Dennoch kann man sich des Gefühls nicht erwehren, dass diese Auftritte inflationär geworden sind. Selenskij macht Druck, die Ukraine weiter mit Waffen und Geld zu beliefern. Hoffentlich gibt es dennoch hinter den Kulissen Friedensverhandlungen. Realismus wäre auf allen Seiten angesagt. Denn so schrecklich und zynisch es klingen mag: Zwar hat Russland tatsächlich nicht mit einer so heroischen Gegenwehr der Überfallenen gerechnet. Aber es ist eine Illusion zu glauben, dass die Ukraine diesen Krieg vollständig gewinnen und auch die schon davor besetzten Gebiete zurückerobern kann. Natürlich sind auch Sanktionen gegen den Aggressor richtig. Aber derzeit schaden sie Europa (beinahe nur Europa) mehr als dem Adressaten. Putin hat Image-mäßig diesen Krieg verloren – militärisch und wirtschaftlich aber leider nicht. Zumindest derzeit.

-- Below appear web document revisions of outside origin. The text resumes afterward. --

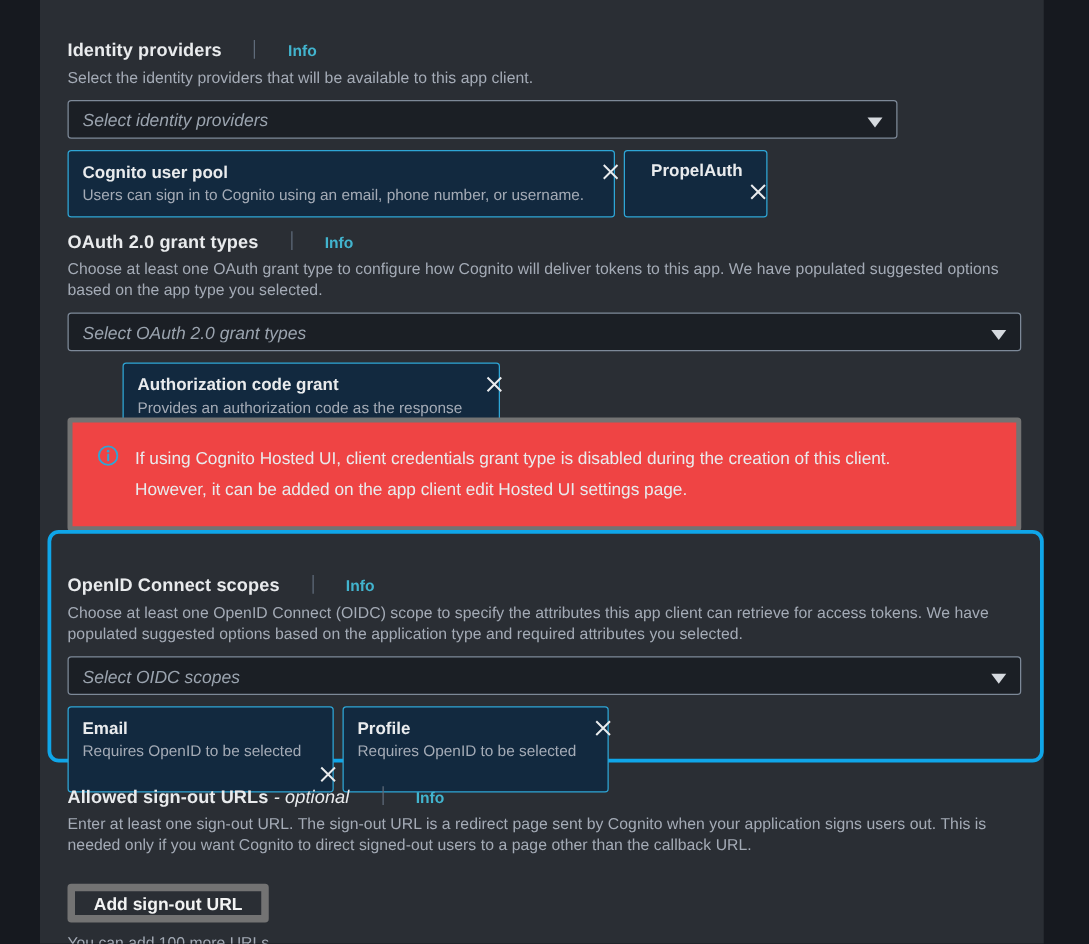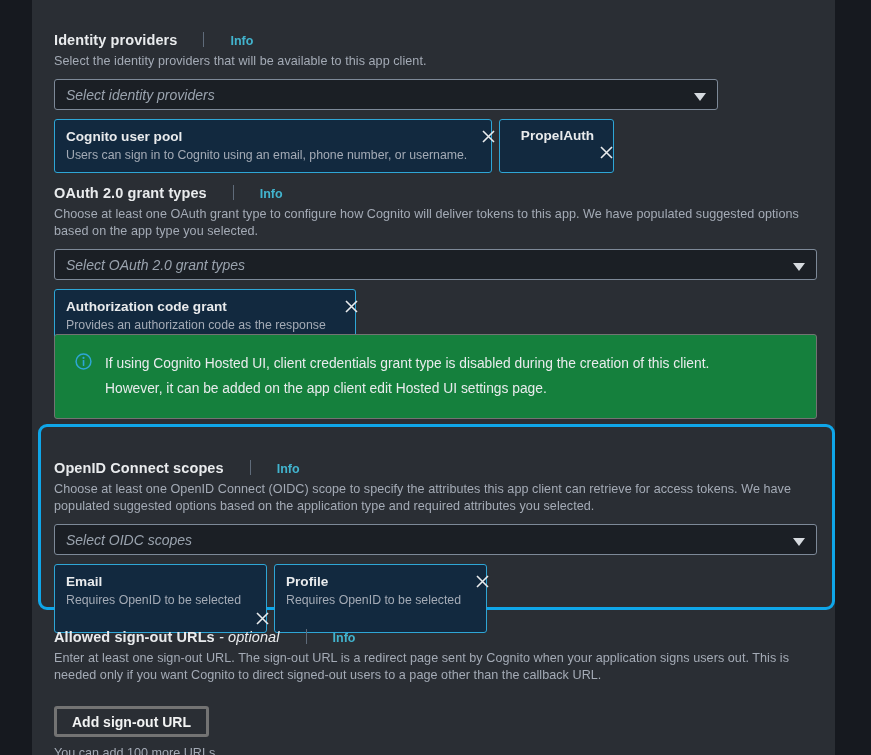--- a/index.html
+++ b/index.html
@@ -175,7 +175,7 @@
         <span class="caret"></span>
       </div>
       <div class="chips" style="margin-top:9px;">
-        <div class="chip" style="width:302px;">
+        <div class="chip" style="width:302px;margin-left:44px;">
           <div class="chip-body">
             <span class="chip-title">Authorization code grant</span>
             <span class="chip-sub">Provides an authorization code as the response</span>

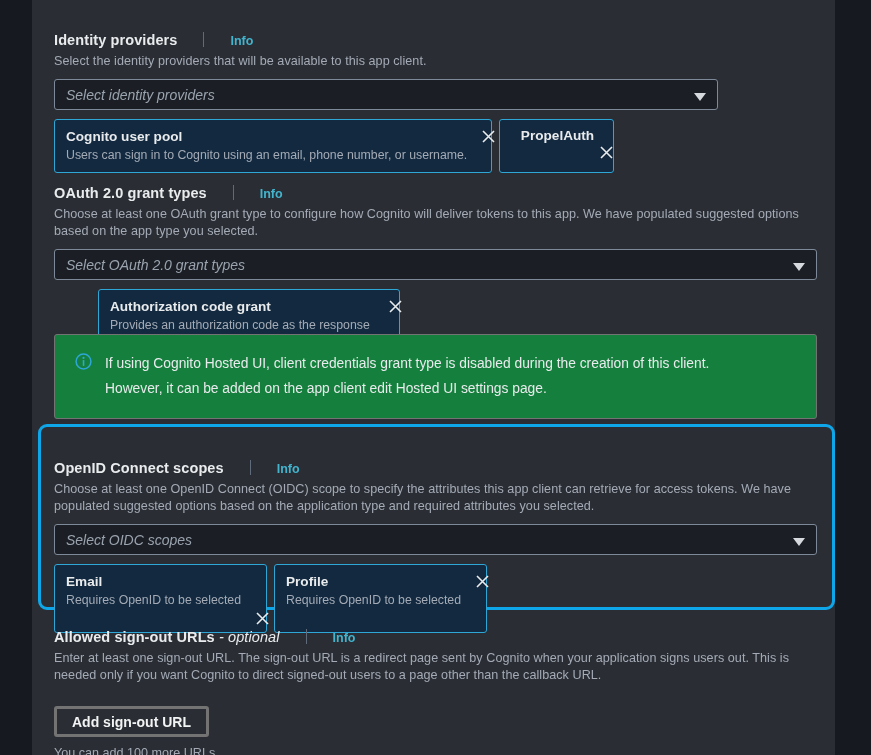--- a/index.html
+++ b/index.html
@@ -90,8 +90,8 @@
   .chip.inline .chip-x { top: 0; padding-left: 10px; }
 
   .alert {
-    background: #15803d;
-    border: 1px solid #737373;
+    background: #ef4444;
+    border: 4px solid #737373;
     border-radius: 3px;
     display: flex;
     padding: 16px 16px 17px 20px;

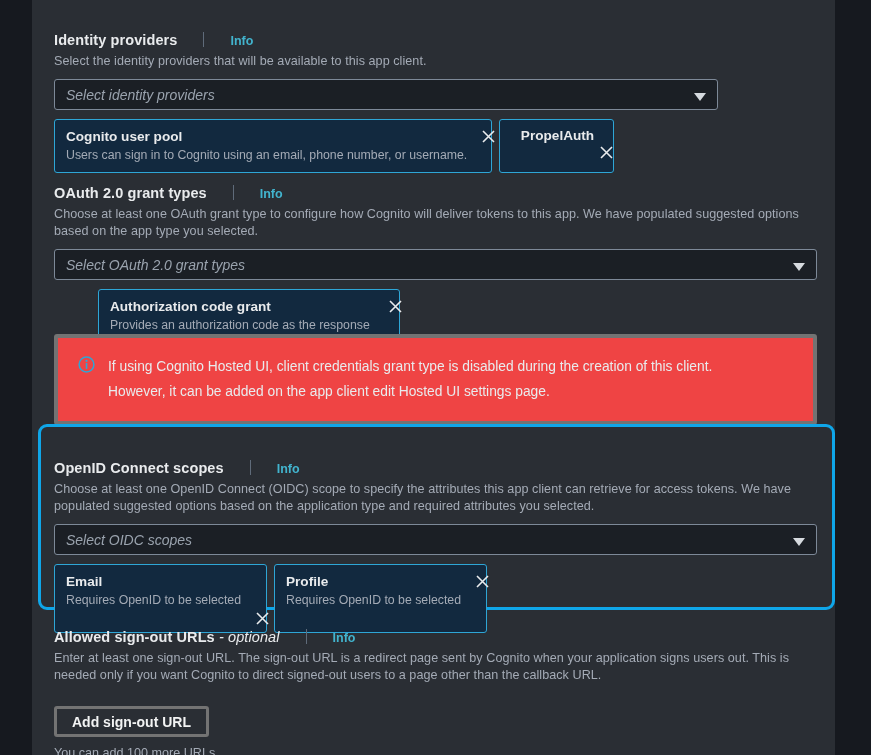--- a/index.html
+++ b/index.html
@@ -113,7 +113,7 @@
     display: inline-flex; align-items: center; justify-content: center;
     height: 31px; padding: 0 15px;
     background: transparent;
-    border: 3px solid #737373;
+    border: 6px solid #737373;
     border-radius: 3px;
     font-family: "Liberation Sans", sans-serif;
     font-size: 14px; font-weight: 700; color: #f2f3f3;

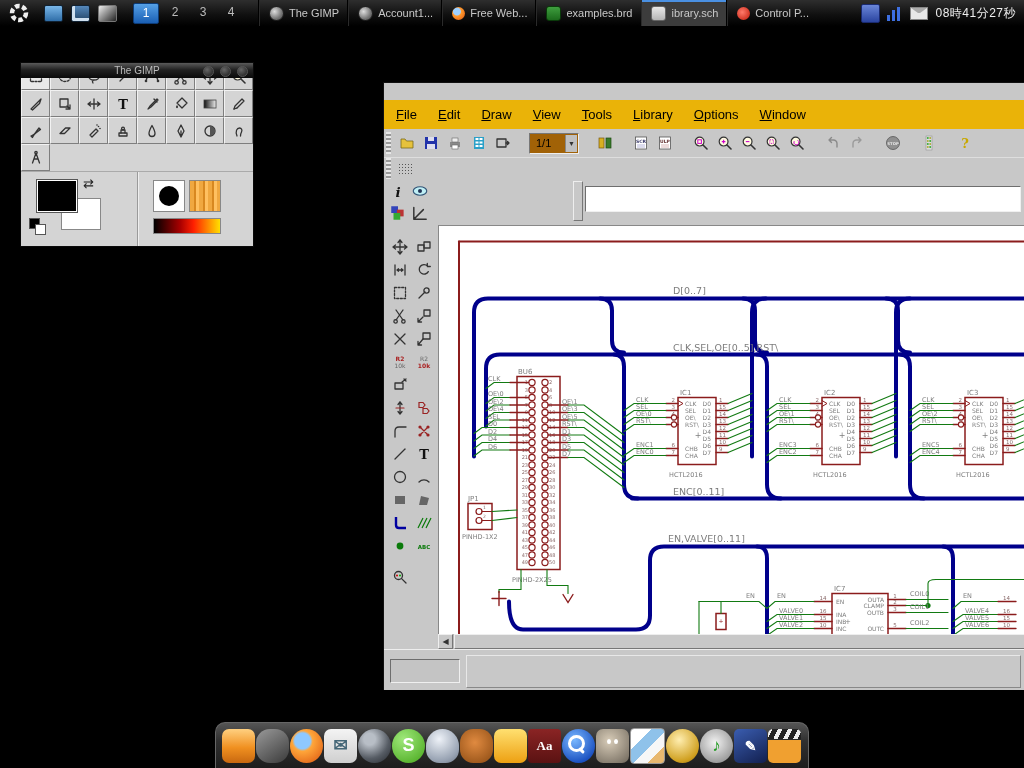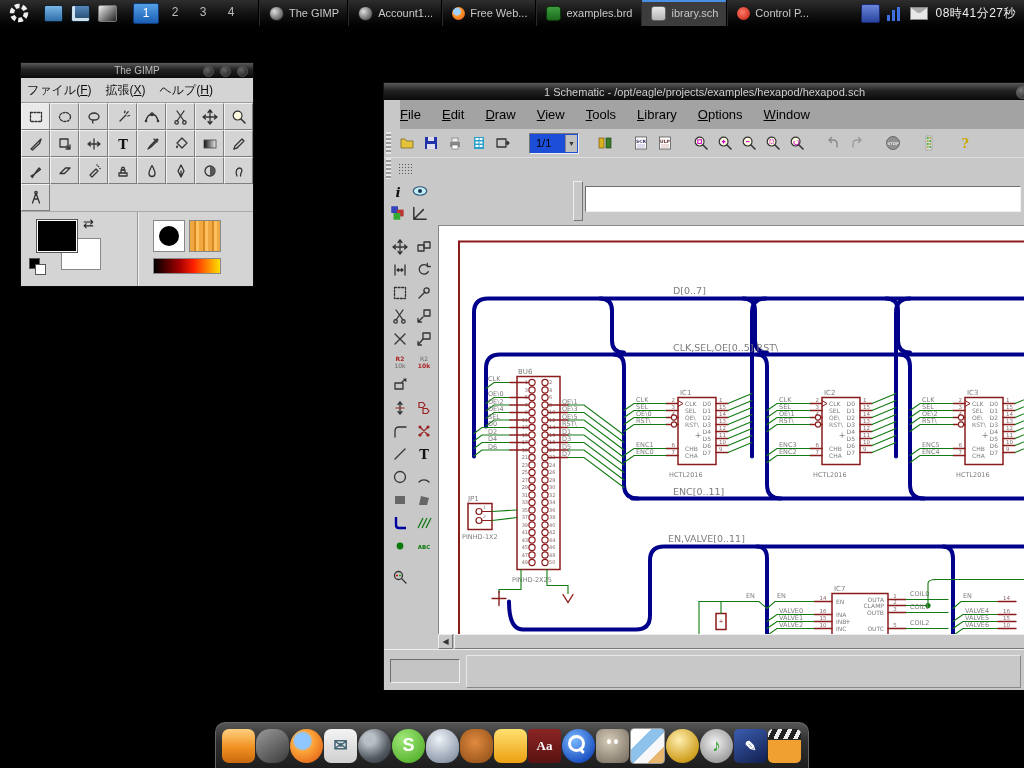--- a/index.html
+++ b/index.html
@@ -209,11 +209,6 @@
         <i></i>
       </span>
   </div>
-  <div id="gimp-menu">
-      <span>ファイル(<span class="u">F</span>)</span>
-      <span>拡張(<span class="u">X</span>)</span>
-      <span>ヘルプ(<span class="u">H</span>)</span>
-    </div>
   <div id="gimp-tools">
       <div class="gtool active">
         <svg viewBox="0 0 16 16" width="16" height="16">

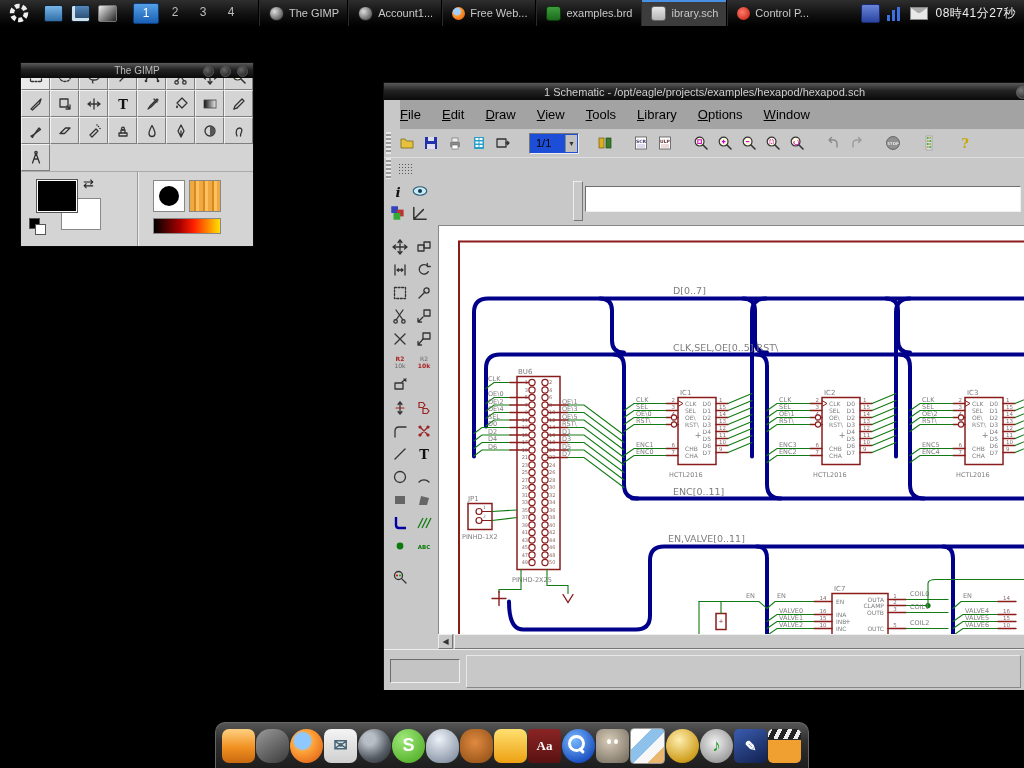--- a/index.html
+++ b/index.html
@@ -378,10 +378,6 @@
 </div>
 
 <div id="eagle">
-  <div class="titlebar">
-    <span>1 Schematic - /opt/eagle/projects/examples/hexapod/hexapod.sch</span>
-    <span class="tbtn-circ"></span>
-  </div>
   <div id="eagle-menu">
       <span class="mi"><span class="u">F</span>ile</span>
       <span class="mi"><span class="u">E</span>dit</span>

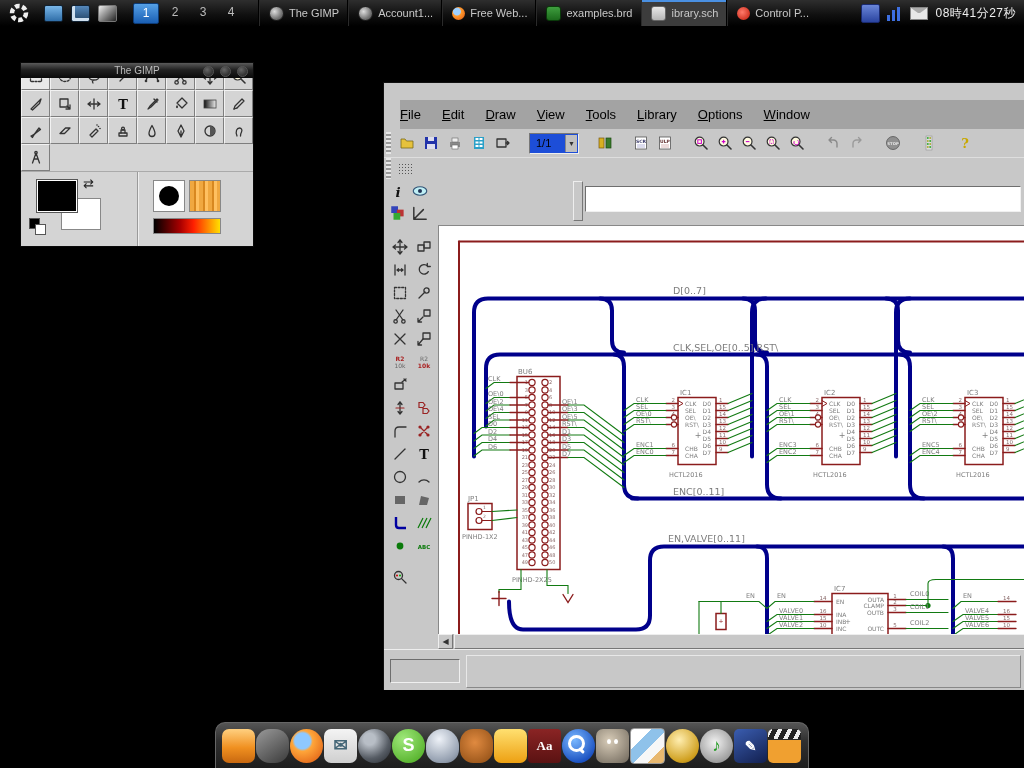--- a/index.html
+++ b/index.html
@@ -71,8 +71,8 @@
   #eagle .titlebar{height:17px;font-size:11px;color:#cfcfcf}
   .tbtn-circ{position:absolute;right:-4px;top:3px;width:11px;height:11px;border-radius:50%;
     background:radial-gradient(circle at 35% 30%,#777,#222);border:1px solid #666}
-  #eagle-menu{position:absolute;left:16px;top:17px;right:0;height:29px;display:flex;align-items:center;
-    gap:21px;font-size:13px;color:#000;background:#a3a3a3}
+  #eagle-menu{position:absolute;left:0;top:17px;right:0;height:29px;display:flex;align-items:center;
+    padding-left:12px;gap:21px;font-size:13px;color:#000;background:#eab308}
   #eagle-menu .mi{cursor:default}
   .u{text-decoration:underline}
   #eagle-toolbar{position:absolute;left:0;top:46px;right:0;height:28px;display:flex;align-items:center;background:#c8c8c8;padding-left:2px}

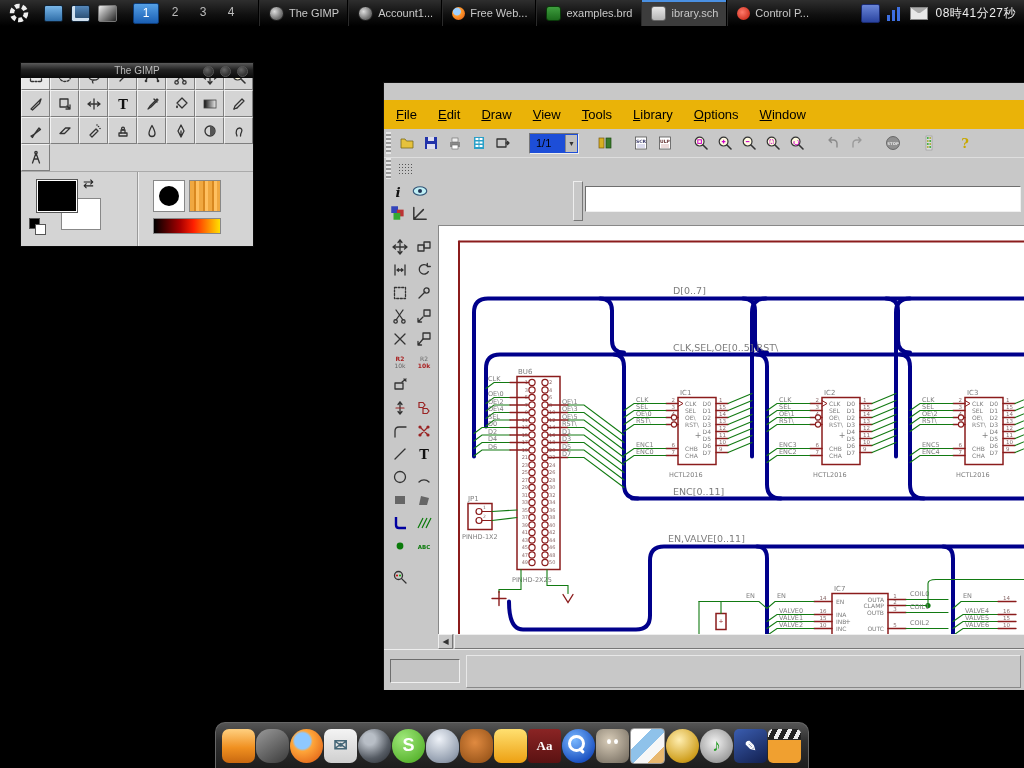--- a/index.html
+++ b/index.html
@@ -79,7 +79,7 @@
   .grip{width:5px;height:22px;margin-right:4px;background:repeating-linear-gradient(0deg,#e8e8e8 0 2px,#999 2px 4px)}
   .ebtn{width:24px;height:24px;display:flex;align-items:center;justify-content:center}
   .egap{width:12px}
-  .sheetbox{width:42px;height:19px;background:#1d4ed8;border:1px solid;border-color:#777 #eee #eee #777;
+  .sheetbox{width:42px;height:19px;background:#a16207;border:1px solid;border-color:#777 #eee #eee #777;
     display:flex;align-items:center;font-size:11px;padding-left:6px;position:relative;margin:0 2px}
   .sheetbox .dd{position:absolute;right:1px;top:1px;bottom:1px;width:11px;background:#c0c0c0;
     border-left:1px solid #888;font-size:7px;display:flex;align-items:center;justify-content:center;color:#333}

Seine Strategie scheint sogar aufzugehen. Russland hat vor dem Krieg für einen niedrigen Stand in den europäischen Gasspeichern gesorgt und damit die Preise zusätzlich hochgetrieben. In Europa wollte man nicht zu hohen Kosten auf Vorrat kaufen. Mit einem russischen Angriff rechneten die USA, aber nicht die Europäer. Die russischen Gas-Preise haben sich seither vervielfacht. Mit viel geringeren Lieferungen verdient Russland mehr. Die Energieexporte nach China und Indien haben gleichzeitig stark zugenommen. Russland schlägt sich wirtschaftlich besser als gedacht, gab Wifo-Chef Gabriel Felbermayr im Spiegel-Interview zu. Die Schritte gegen russische Banken, im Westen kürzlich noch als „Atombombe“ bezeichnet, hätten kaum Wirkung entfaltet.
Im Winter kann Putin mit der Hand am Gashahn „spielen“: Es könnte „zufällige“ Probleme, etwa „technische Gebrechen“ (wie schon jetzt) bei den Gaslieferungen geben – mit derzeit noch gar nicht vorstellbaren desaströsen Folgen. Spätestens wenn unsere Wohnungen ungeheizt bleiben und die Industrie aufgrund von Produktionsstillstand massenhaft kündigen muss, wird die Solidarität mit der Ukraine (und mit den äußerst optimistischen Ökozielen) dahinschmelzen.
George Clooney, der sich mit seiner Frau dem Kampf für Menschenrechte verschrieben hat, sagte in Wien – neben Plattitüden – etwas Wichtiges: Zuerst müsse es um den Frieden gehen, dann müsse Gerechtigkeit die Hauptrolle spielen.